The opera was about Oppenheimer and the first nuclear bomb—I thought it stunk and was ridiculous. Alex Ross gave it a really good review in the New Yorker. During intermission, I spent $5 on a coffee because I felt like I was going to fall asleep, and drank it while everyone I was with analyzed what they were seeing and hearing. I just never got it. I guess it’s like how you can lead a horse to water but you can’t etcetera. Cold comfort.

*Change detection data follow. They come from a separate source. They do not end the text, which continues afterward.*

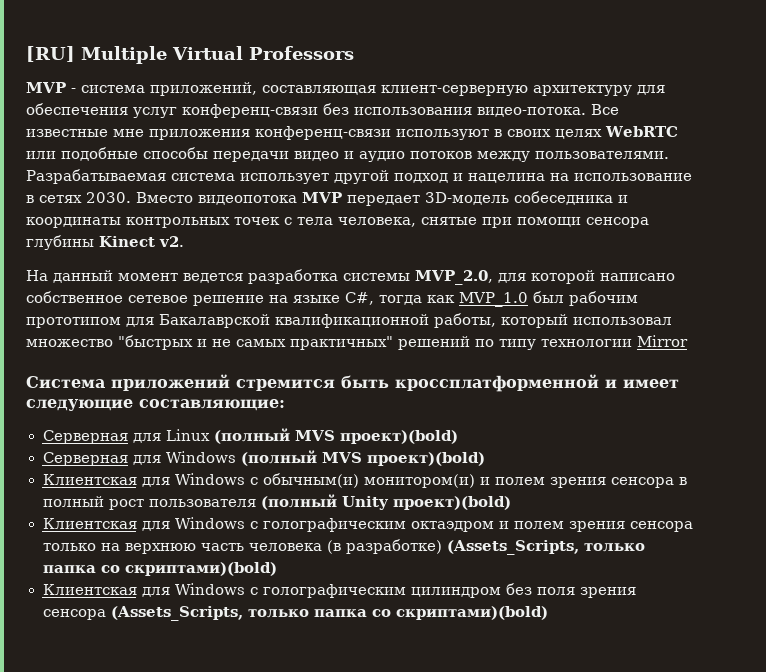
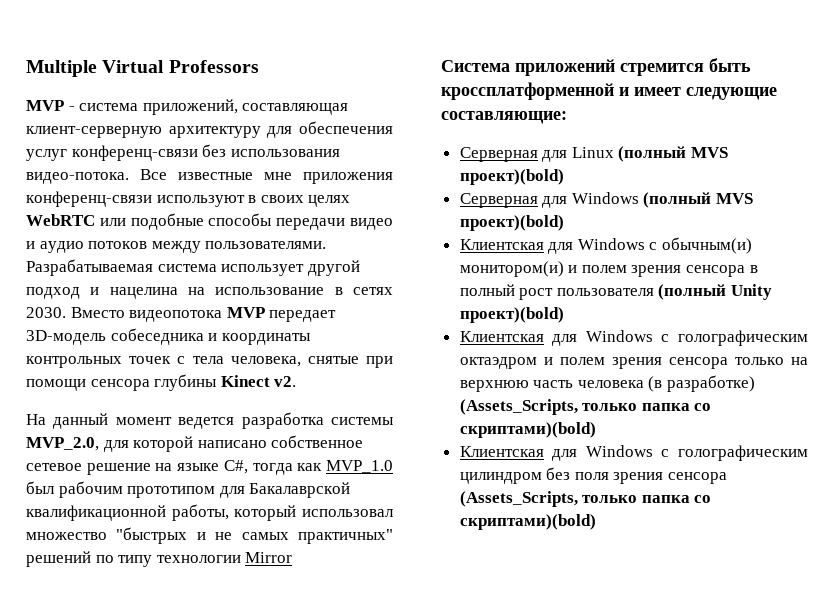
- [RU] Multiple Virtual Professors
+ Multiple Virtual Professors

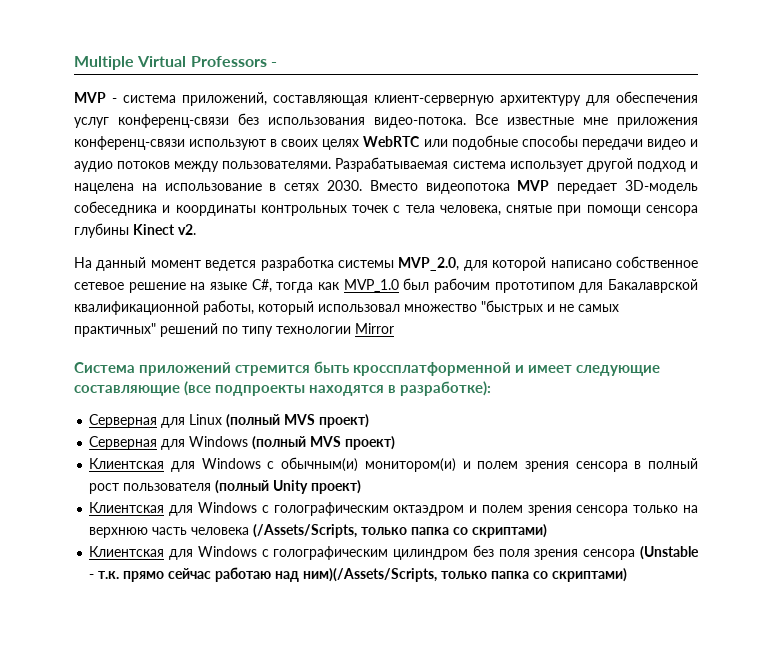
- Multiple Virtual Professors
+ Multiple Virtual Professors -
- Разрабатываемая система использует другой подход и нацелина на использование в сетях 2030.
+ Разрабатываемая система использует другой подход и нацелена на использование в сетях 2030.
- Система приложений стремится быть кроссплатформенной и имеет следующие составляющие:
+ Система приложений стремится быть кроссплатформенной и имеет следующие составляющие (все подпроекты находятся в разработке):
- Серверная для Linux (полный MVS проект)(bold)
+ Серверная для Linux (полный MVS проект)
- Серверная для Windows (полный MVS проект)(bold)
+ Серверная для Windows (полный MVS проект)
- Клиентская для Windows с обычным(и) монитором(и) и полем зрения сенсора в полный рост пользователя (полный Unity проект)(bold)
+ Клиентская для Windows с обычным(и) монитором(и) и полем зрения сенсора в полный рост пользователя (полный Unity проект)
- Клиентская для Windows с голографическим октаэдром и полем зрения сенсора только на верхнюю часть человека (в разработке) (Assets_Scripts, только папка со скриптами)(bold)
+ Клиентская для Windows с голографическим октаэдром и полем зрения сенсора только на верхнюю часть человека (/Assets/Scripts, только папка со скриптами)
- Клиентская для Windows с голографическим цилиндром без поля зрения сенсора (Assets_Scripts, только папка со скриптами)(bold)
+ Клиентская для Windows с голографическим цилиндром без поля зрения сенсора (Unstable - т.к. прямо сейчас работаю над ним)(/Assets/Scripts, только папка со скриптами)

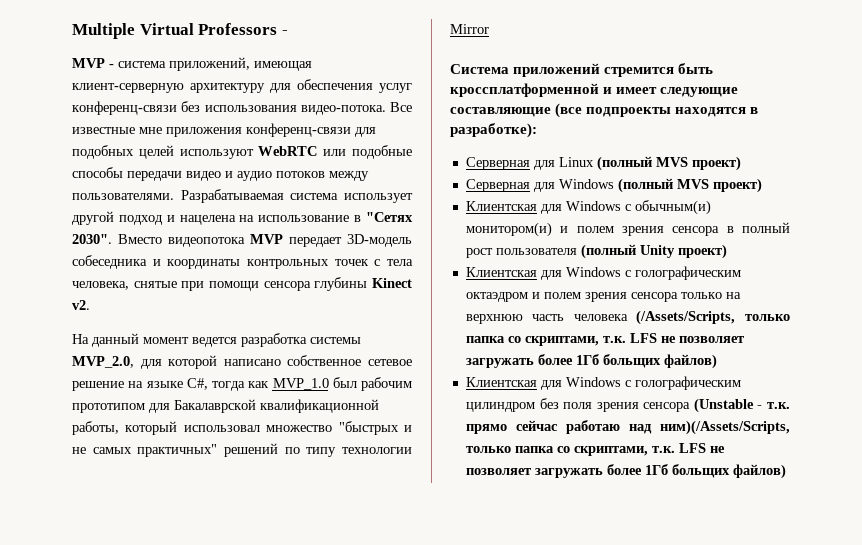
- MVP - система приложений, составляющая клиент-серверную архитектуру для обеспечения услуг конференц-связи без использования видео-потока.
+ MVP - система приложений, имеющая клиент-серверную архитектуру для обеспечения услуг конференц-связи без использования видео-потока.
- Все известные мне приложения конференц-связи используют в своих целях WebRTC или подобные способы передачи видео и аудио потоков между пользователями.
+ Все известные мне приложения конференц-связи для подобных целей используют WebRTC или подобные способы передачи видео и аудио потоков между пользователями.
- Разрабатываемая система использует другой подход и нацелена на использование в сетях 2030.
+ Разрабатываемая система использует другой подход и нацелена на использование в "Сетях 2030".
- Клиентская для Windows с голографическим октаэдром и полем зрения сенсора только на верхнюю часть человека (/Assets/Scripts, только папка со скриптами)
+ Клиентская для Windows с голографическим октаэдром и полем зрения сенсора только на верхнюю часть человека (/Assets/Scripts, только папка со скриптами, т.к. LFS не позволяет загружать более 1Гб больщих файлов)
- Клиентская для Windows с голографическим цилиндром без поля зрения сенсора (Unstable - т.к. прямо сейчас работаю над ним)(/Assets/Scripts, только папка со скриптами)
+ Клиентская для Windows с голографическим цилиндром без поля зрения сенсора (Unstable - т.к. прямо сейчас работаю над ним)(/Assets/Scripts, только папка со скриптами, т.к. LFS не позволяет загружать более 1Гб больщих файлов)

For a while there, I really wanted to have this stuff figured out. I was like a guy looking at a map of a strange, impossible continent, and dreaming about exploring it; but when I got there, I was just lost and desperate to leave. Today, when I want ornate, overwrought Italian music, I’ll listen to proggy horror movie soundtracks. Thusly I turn my back on opera in 2010; not as a hero, but as a failure. Arrivederci.

3 comments:

Anonymous said...

You still rule. Inexorably, intrasigently, inadvertantly, inmutably, inetceterably...

-Carlos

Peter S said...

Last night I couldn't fall asleep so I stumbled around the internet, directionless and in a aleatoric fashion, and thus I found your blog. It kept me up for another good three hours because I couldn't stop reading. I love this blog. It's the most inspiring place I've been to in ages. Rick, you really know how to write, and your appreciation for the weird and the obscure is somehow comforting in a world full of shit.

Rick said...

Peter, that is the nicest thing anyone's said to me in about a zillion years! Thank you so much. Keep reading, sir—new updates coming soon.